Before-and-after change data
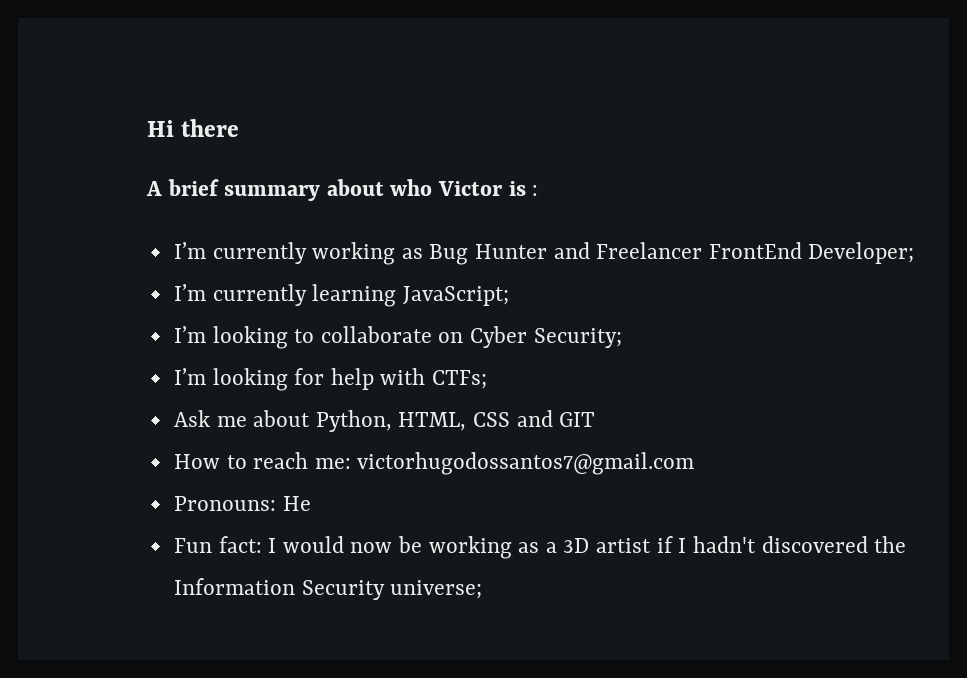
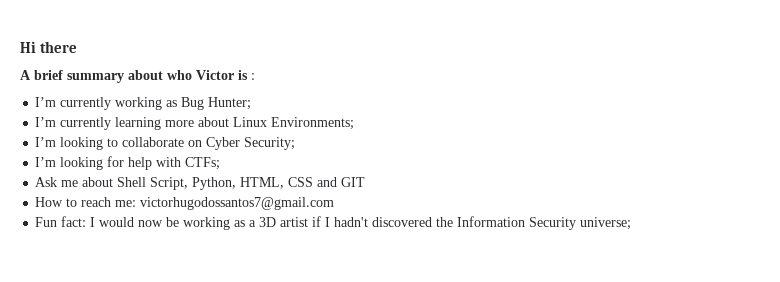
- I’m currently working as Bug Hunter and Freelancer FrontEnd Developer;
+ I’m currently working as Bug Hunter;
- I’m currently learning JavaScript;
+ I’m currently learning more about Linux Environments;
- Ask me about Python, HTML, CSS and GIT
+ Ask me about Shell Script, Python, HTML, CSS and GIT
- Pronouns: He

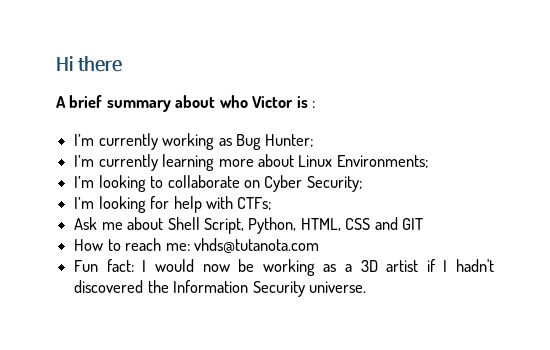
- How to reach me: victorhugodossantos7@gmail.com
+ How to reach me: vhds@tutanota.com
- Fun fact: I would now be working as a 3D artist if I hadn't discovered the Information Security universe;
+ Fun fact: I would now be working as a 3D artist if I hadn't discovered the Information Security universe.

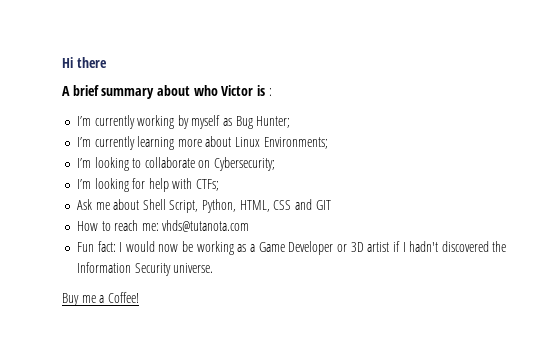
- I’m currently working as Bug Hunter;
+ I’m currently working by myself as Bug Hunter;
- I’m looking to collaborate on Cyber Security;
+ I’m looking to collaborate on Cybersecurity;
- Fun fact: I would now be working as a 3D artist if I hadn't discovered the Information Security universe.
+ Fun fact: I would now be working as a Game Developer or 3D artist if I hadn't discovered the Information Security universe.
+ Buy me a Coffee!

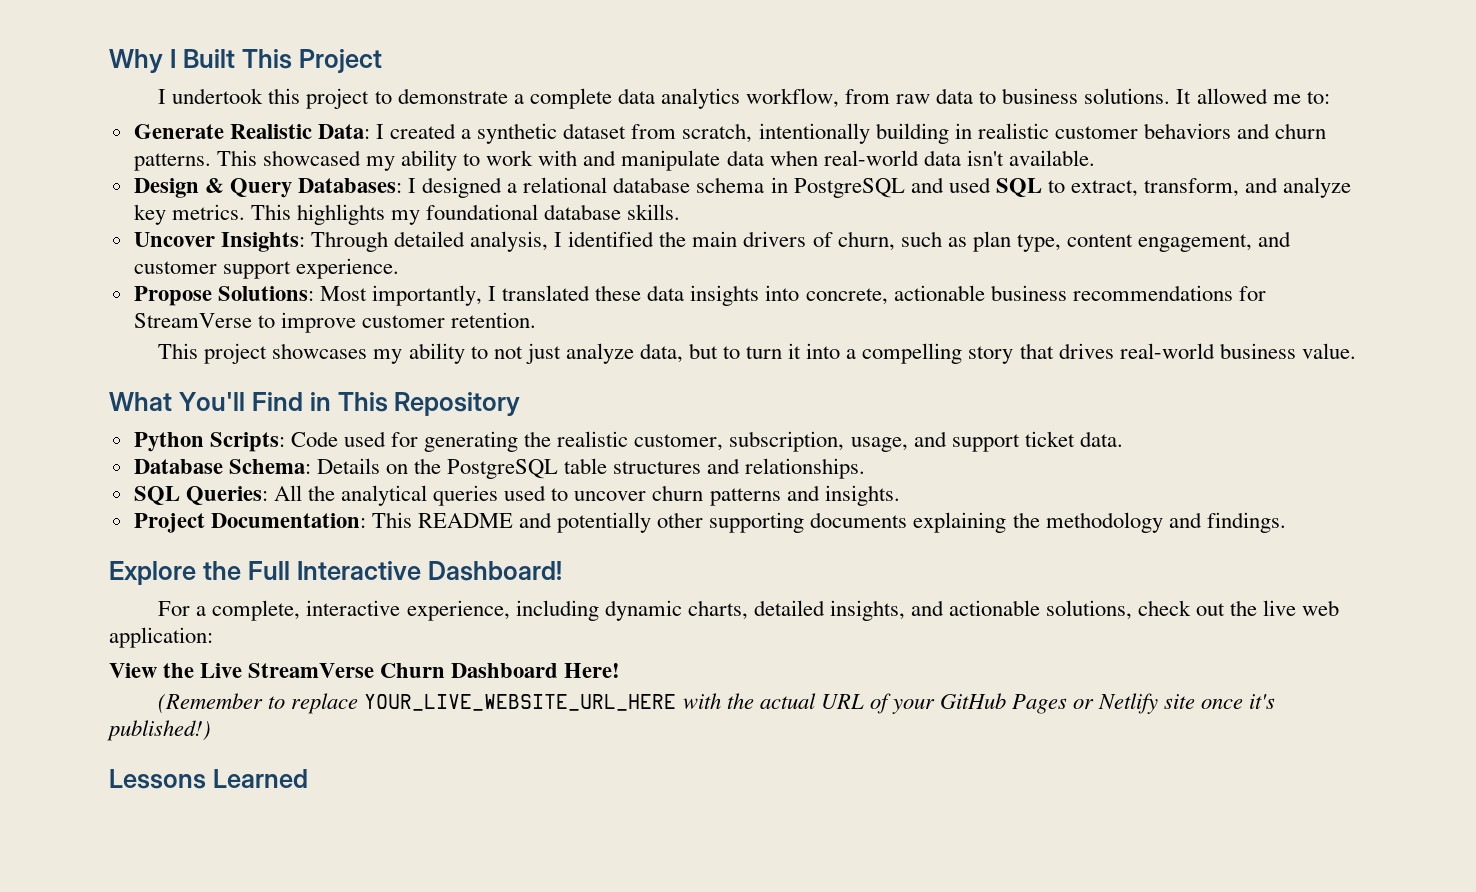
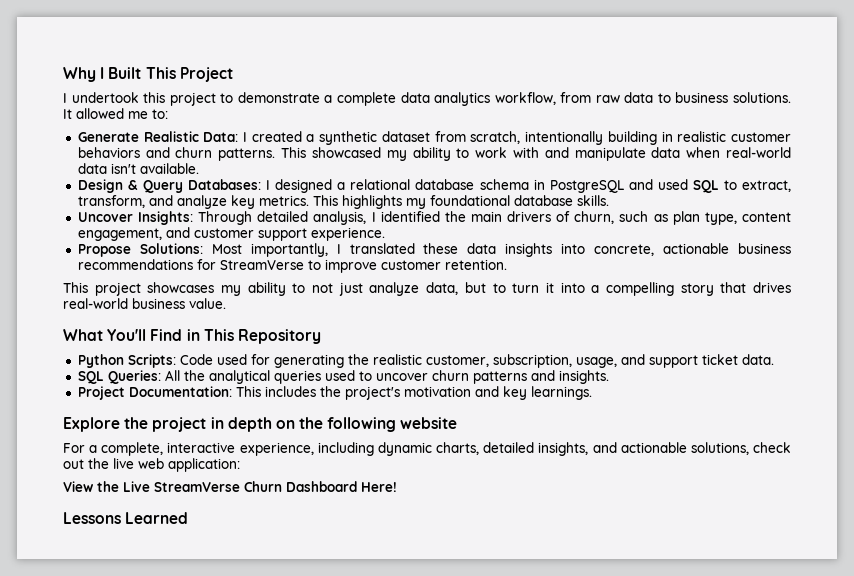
- Database Schema: Details on the PostgreSQL table structures and relationships.
- Project Documentation: This README and potentially other supporting documents explaining the methodology and findings.
- Explore the Full Interactive Dashboard!
+ Project Documentation: This includes the project's motivation and key learnings.
+ Explore the project in depth on the following website
- (Remember to replace YOUR_LIVE_WEBSITE_URL_HERE with the actual URL of your GitHub Pages or Netlify site once it's published!)

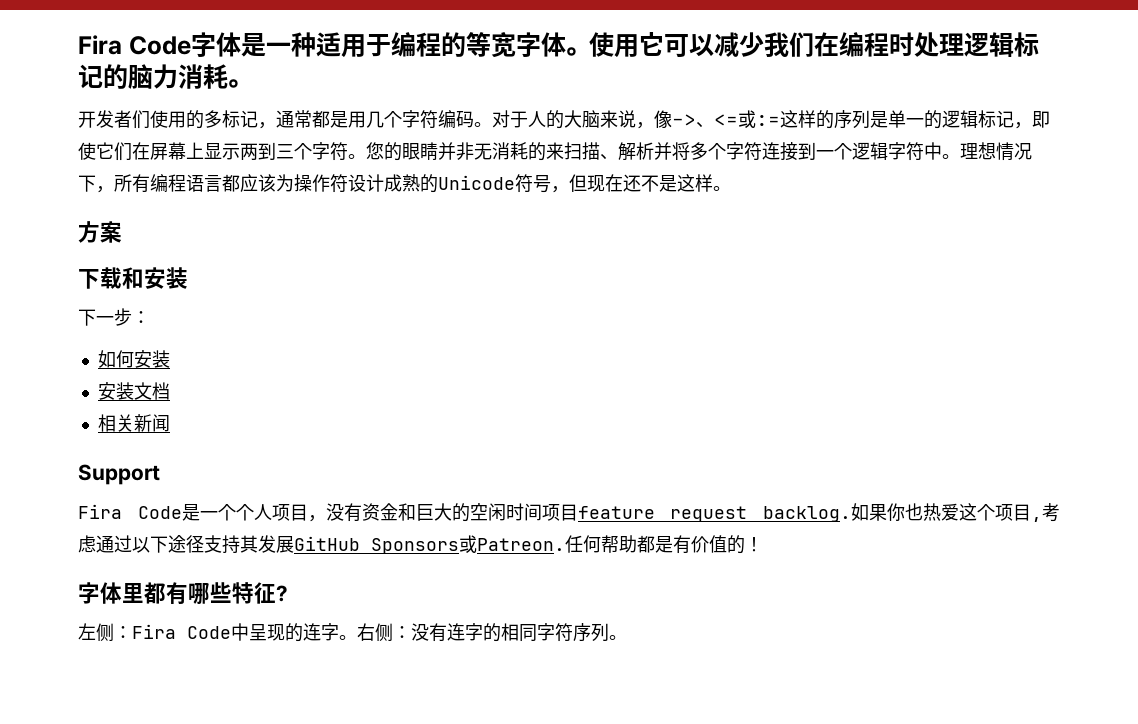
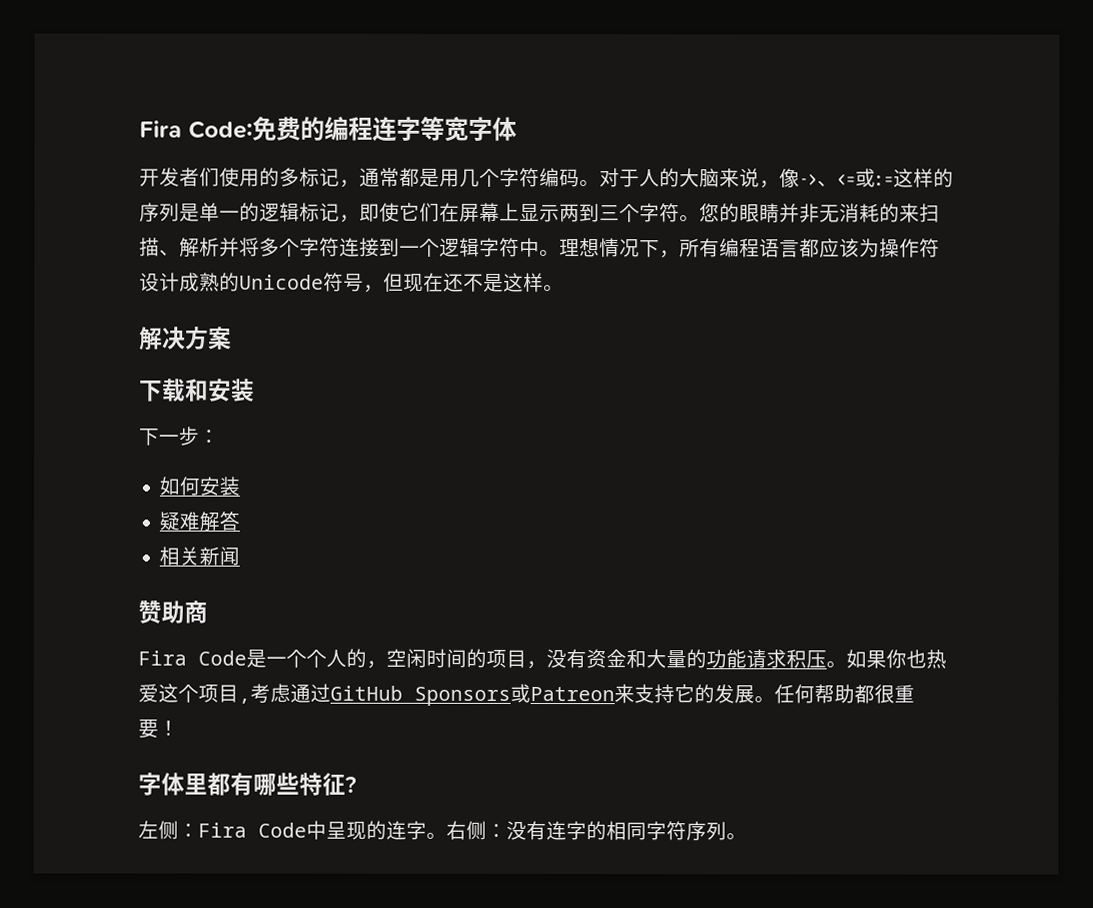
- Fira Code字体是一种适用于编程的等宽字体。使用它可以减少我们在编程时处理逻辑标记的脑力消耗。
+ Fira Code:免费的编程连字等宽字体
- 方案
+ 解决方案
- 安装文档
+ 疑难解答
- Support
+ 赞助商
- Fira Code是一个个人项目，没有资金和巨大的空闲时间项目feature request backlog.
+ Fira Code是一个个人的，空闲时间的项目，没有资金和大量的功能请求积压。
- 如果你也热爱这个项目,考虑通过以下途径支持其发展GitHub Sponsors或Patreon.任何帮助都是有价值的！
+ 如果你也热爱这个项目,考虑通过GitHub Sponsors或Patreon来支持它的发展。任何帮助都很重要！

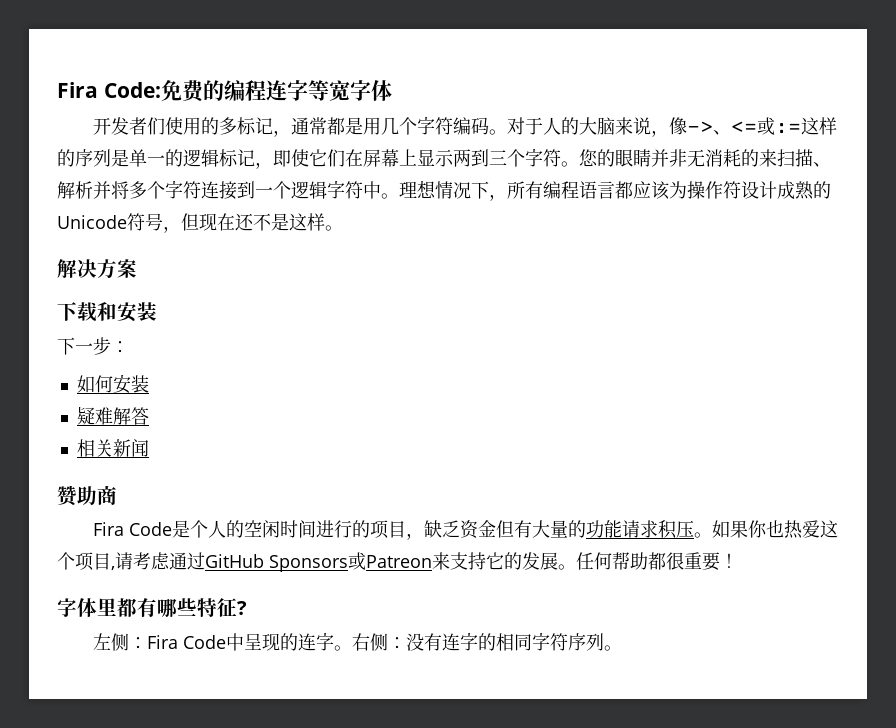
- Fira Code是一个个人的，空闲时间的项目，没有资金和大量的功能请求积压。
+ Fira Code是个人的空闲时间进行的项目，缺乏资金但有大量的功能请求积压。
- 如果你也热爱这个项目,考虑通过GitHub Sponsors或Patreon来支持它的发展。
+ 如果你也热爱这个项目,请考虑通过GitHub Sponsors或Patreon来支持它的发展。

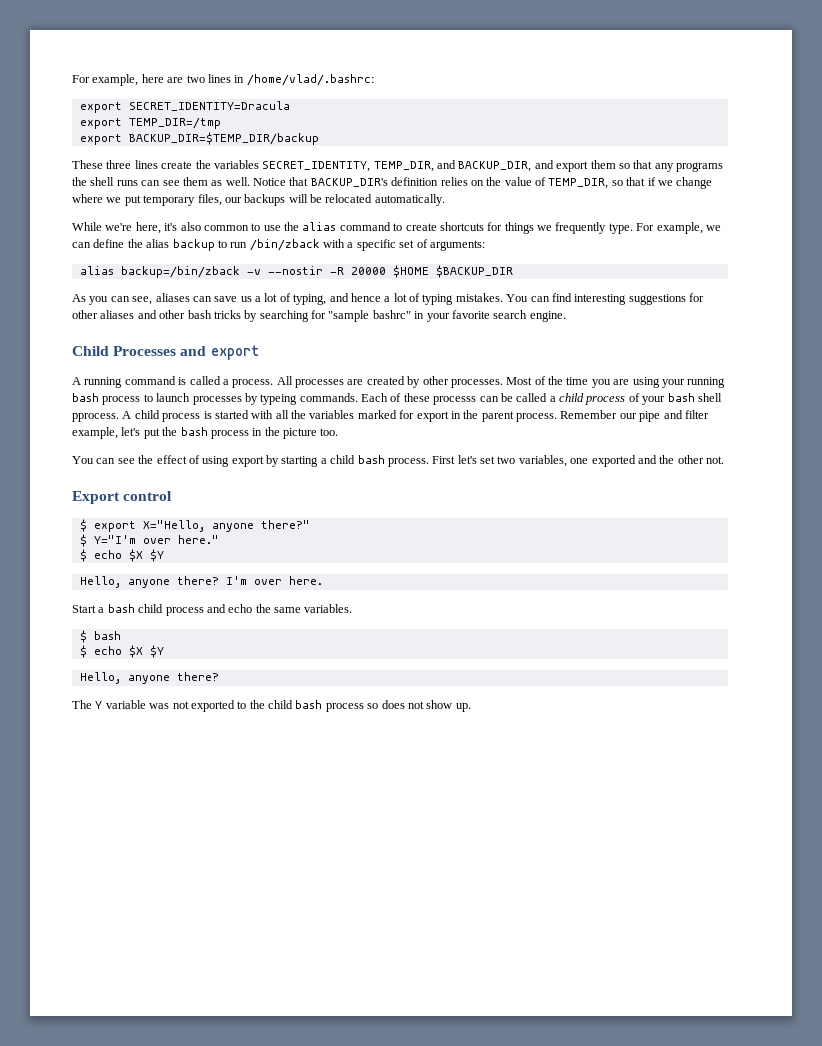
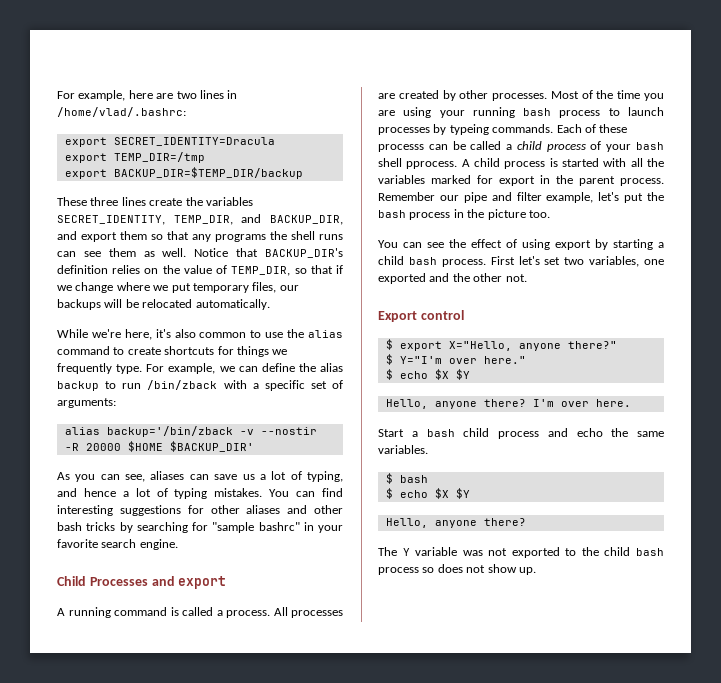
- alias backup=/bin/zback -v --nostir -R 20000 $HOME $BACKUP_DIR
+ alias backup='/bin/zback -v --nostir -R 20000 $HOME $BACKUP_DIR'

**Problem:** Repeat the data verbatim, excluding all pictures.

**Solution to this exercise:**
- I’m currently working as Bug Hunter and Freelancer FrontEnd Developer;
+ I’m currently working as Bug Hunter;
- I’m currently learning JavaScript;
+ I’m currently learning more about Linux Environments;
- Ask me about Python, HTML, CSS and GIT
+ Ask me about Shell Script, Python, HTML, CSS and GIT
- Pronouns: He

- How to reach me: victorhugodossantos7@gmail.com
+ How to reach me: vhds@tutanota.com
- Fun fact: I would now be working as a 3D artist if I hadn't discovered the Information Security universe;
+ Fun fact: I would now be working as a 3D artist if I hadn't discovered the Information Security universe.

- I’m currently working as Bug Hunter;
+ I’m currently working by myself as Bug Hunter;
- I’m looking to collaborate on Cyber Security;
+ I’m looking to collaborate on Cybersecurity;
- Fun fact: I would now be working as a 3D artist if I hadn't discovered the Information Security universe.
+ Fun fact: I would now be working as a Game Developer or 3D artist if I hadn't discovered the Information Security universe.
+ Buy me a Coffee!

- Database Schema: Details on the PostgreSQL table structures and relationships.
- Project Documentation: This README and potentially other supporting documents explaining the methodology and findings.
- Explore the Full Interactive Dashboard!
+ Project Documentation: This includes the project's motivation and key learnings.
+ Explore the project in depth on the following website
- (Remember to replace YOUR_LIVE_WEBSITE_URL_HERE with the actual URL of your GitHub Pages or Netlify site once it's published!)

- Fira Code字体是一种适用于编程的等宽字体。使用它可以减少我们在编程时处理逻辑标记的脑力消耗。
+ Fira Code:免费的编程连字等宽字体
- 方案
+ 解决方案
- 安装文档
+ 疑难解答
- Support
+ 赞助商
- Fira Code是一个个人项目，没有资金和巨大的空闲时间项目feature request backlog.
+ Fira Code是一个个人的，空闲时间的项目，没有资金和大量的功能请求积压。
- 如果你也热爱这个项目,考虑通过以下途径支持其发展GitHub Sponsors或Patreon.任何帮助都是有价值的！
+ 如果你也热爱这个项目,考虑通过GitHub Sponsors或Patreon来支持它的发展。任何帮助都很重要！

- Fira Code是一个个人的，空闲时间的项目，没有资金和大量的功能请求积压。
+ Fira Code是个人的空闲时间进行的项目，缺乏资金但有大量的功能请求积压。
- 如果你也热爱这个项目,考虑通过GitHub Sponsors或Patreon来支持它的发展。
+ 如果你也热爱这个项目,请考虑通过GitHub Sponsors或Patreon来支持它的发展。

- alias backup=/bin/zback -v --nostir -R 20000 $HOME $BACKUP_DIR
+ alias backup='/bin/zback -v --nostir -R 20000 $HOME $BACKUP_DIR'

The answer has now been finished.